- _WORK REQUIRED_
Each record, word for word and stripped of pictures, is what the answer should contain.

- _DATA EXCERPTS_
* * * * *
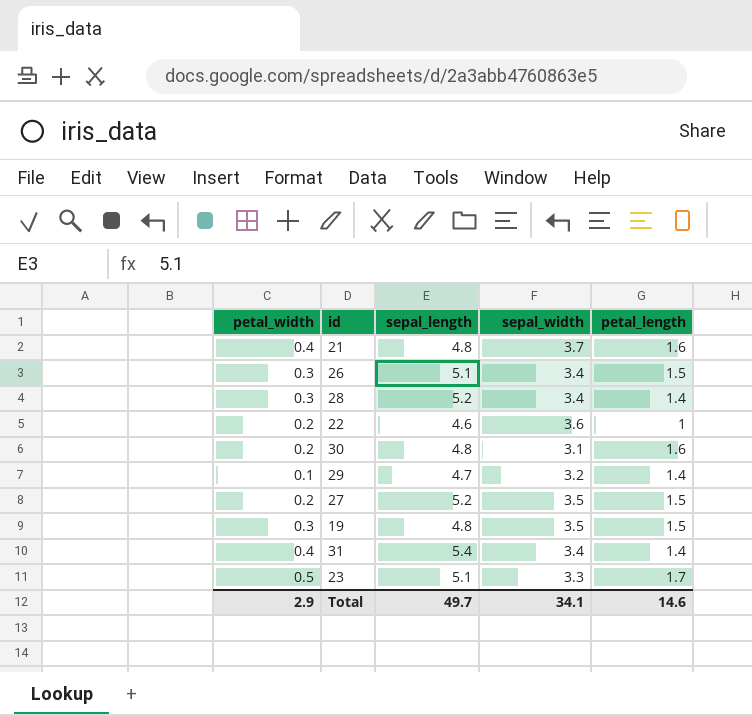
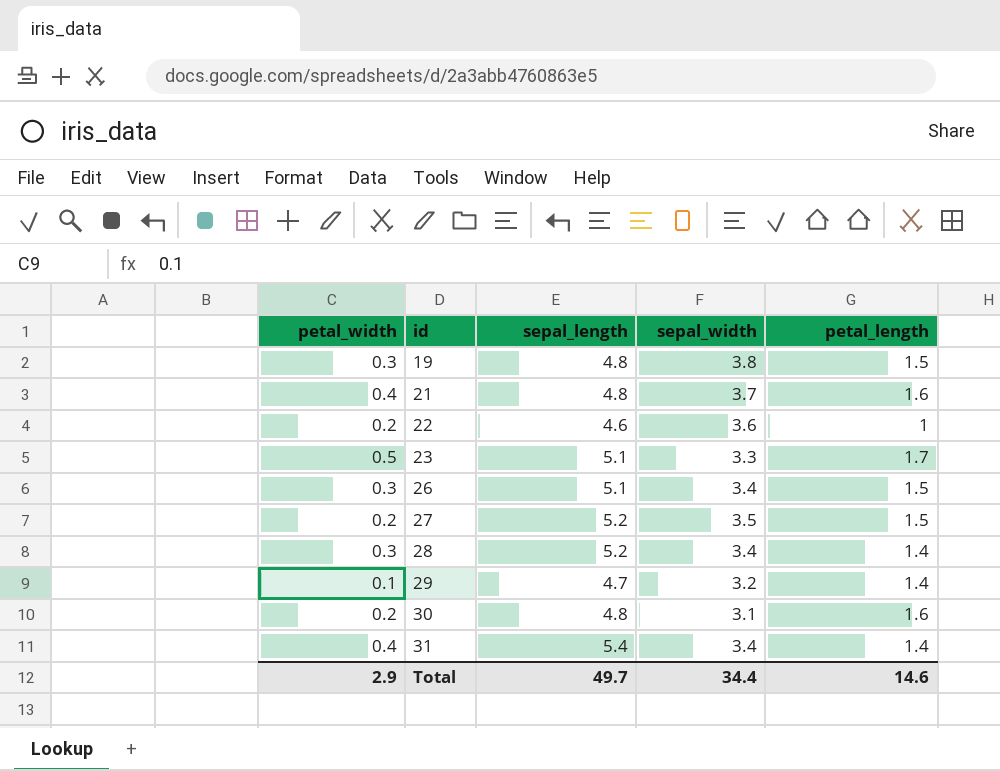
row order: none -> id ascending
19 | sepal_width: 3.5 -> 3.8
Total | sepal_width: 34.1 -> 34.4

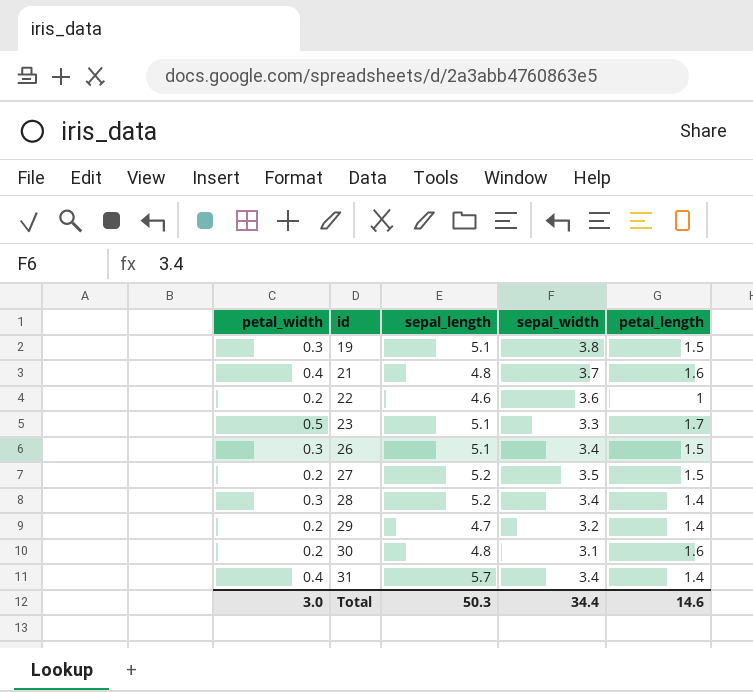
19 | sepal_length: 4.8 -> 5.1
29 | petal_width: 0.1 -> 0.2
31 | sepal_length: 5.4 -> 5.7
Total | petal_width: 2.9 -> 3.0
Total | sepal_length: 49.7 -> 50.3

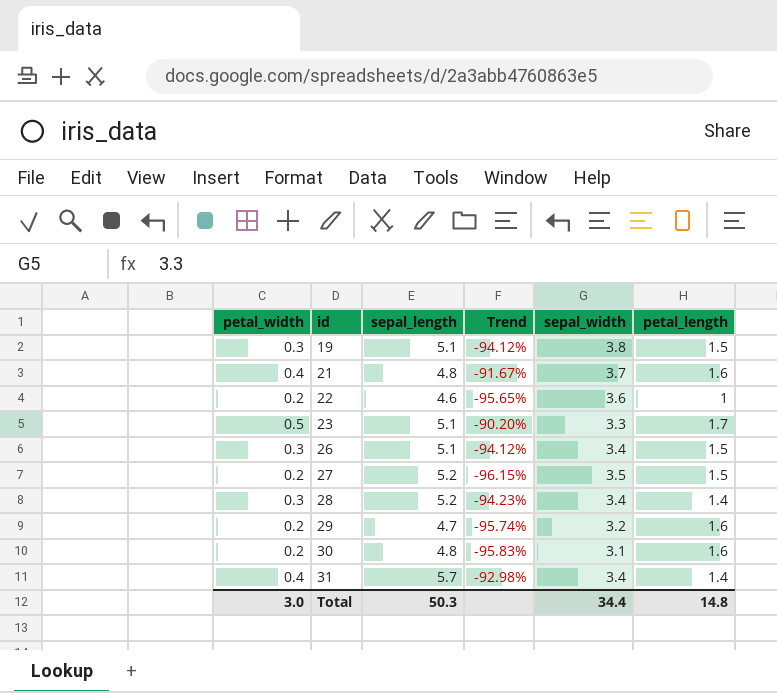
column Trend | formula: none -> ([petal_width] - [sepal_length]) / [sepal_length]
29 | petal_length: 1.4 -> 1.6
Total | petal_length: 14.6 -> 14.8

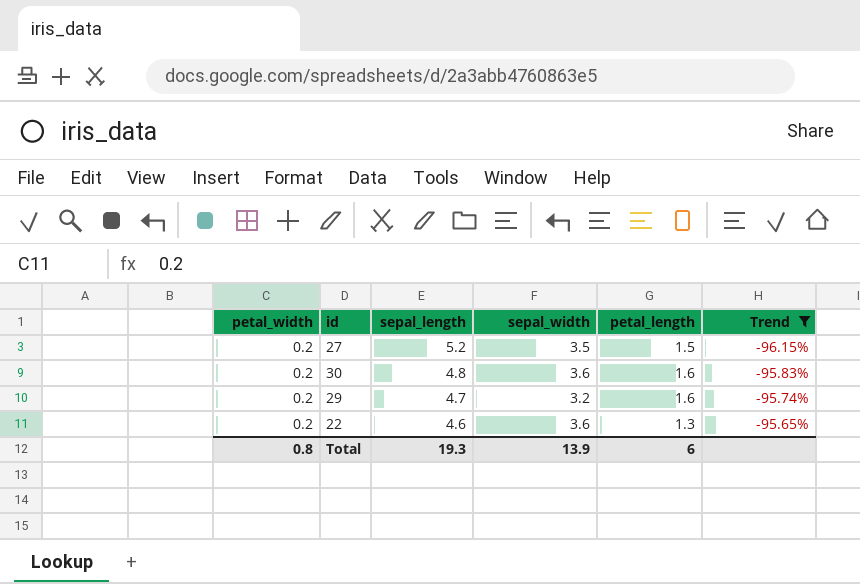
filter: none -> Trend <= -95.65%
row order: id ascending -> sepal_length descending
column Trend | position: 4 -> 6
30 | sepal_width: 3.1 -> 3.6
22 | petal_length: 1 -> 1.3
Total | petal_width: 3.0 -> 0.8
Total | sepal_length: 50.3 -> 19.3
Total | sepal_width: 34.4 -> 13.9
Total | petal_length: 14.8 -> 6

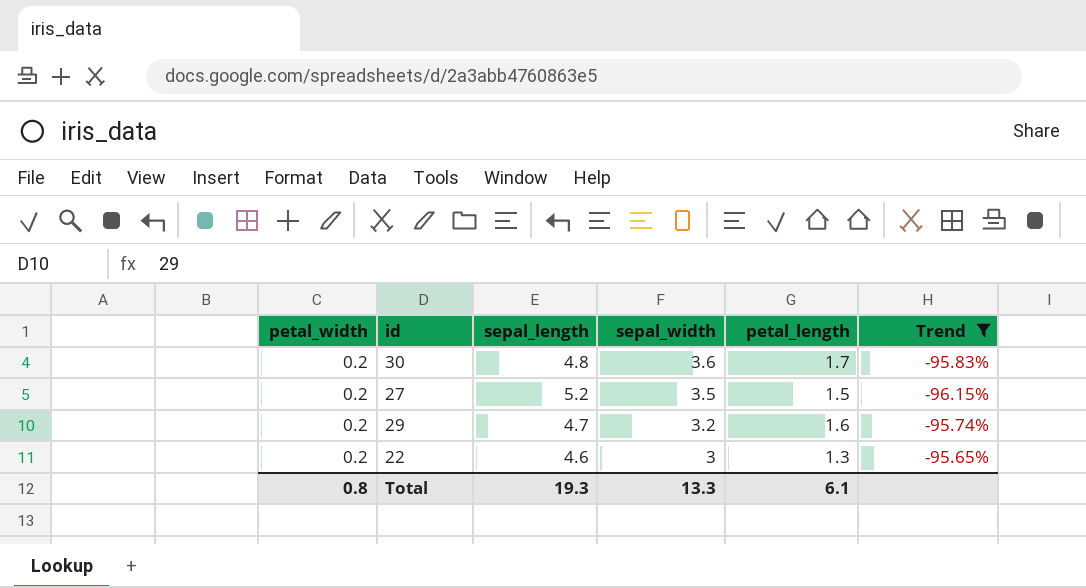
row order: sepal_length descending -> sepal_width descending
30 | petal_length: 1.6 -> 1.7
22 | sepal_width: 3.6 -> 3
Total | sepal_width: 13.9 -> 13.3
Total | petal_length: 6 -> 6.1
* * * * *
- _EXERCISE RESULT_
row order: none -> id ascending
19 | sepal_width: 3.5 -> 3.8
Total | sepal_width: 34.1 -> 34.4

19 | sepal_length: 4.8 -> 5.1
29 | petal_width: 0.1 -> 0.2
31 | sepal_length: 5.4 -> 5.7
Total | petal_width: 2.9 -> 3.0
Total | sepal_length: 49.7 -> 50.3

column Trend | formula: none -> ([petal_width] - [sepal_length]) / [sepal_length]
29 | petal_length: 1.4 -> 1.6
Total | petal_length: 14.6 -> 14.8

filter: none -> Trend <= -95.65%
row order: id ascending -> sepal_length descending
column Trend | position: 4 -> 6
30 | sepal_width: 3.1 -> 3.6
22 | petal_length: 1 -> 1.3
Total | petal_width: 3.0 -> 0.8
Total | sepal_length: 50.3 -> 19.3
Total | sepal_width: 34.4 -> 13.9
Total | petal_length: 14.8 -> 6

row order: sepal_length descending -> sepal_width descending
30 | petal_length: 1.6 -> 1.7
22 | sepal_width: 3.6 -> 3
Total | sepal_width: 13.9 -> 13.3
Total | petal_length: 6 -> 6.1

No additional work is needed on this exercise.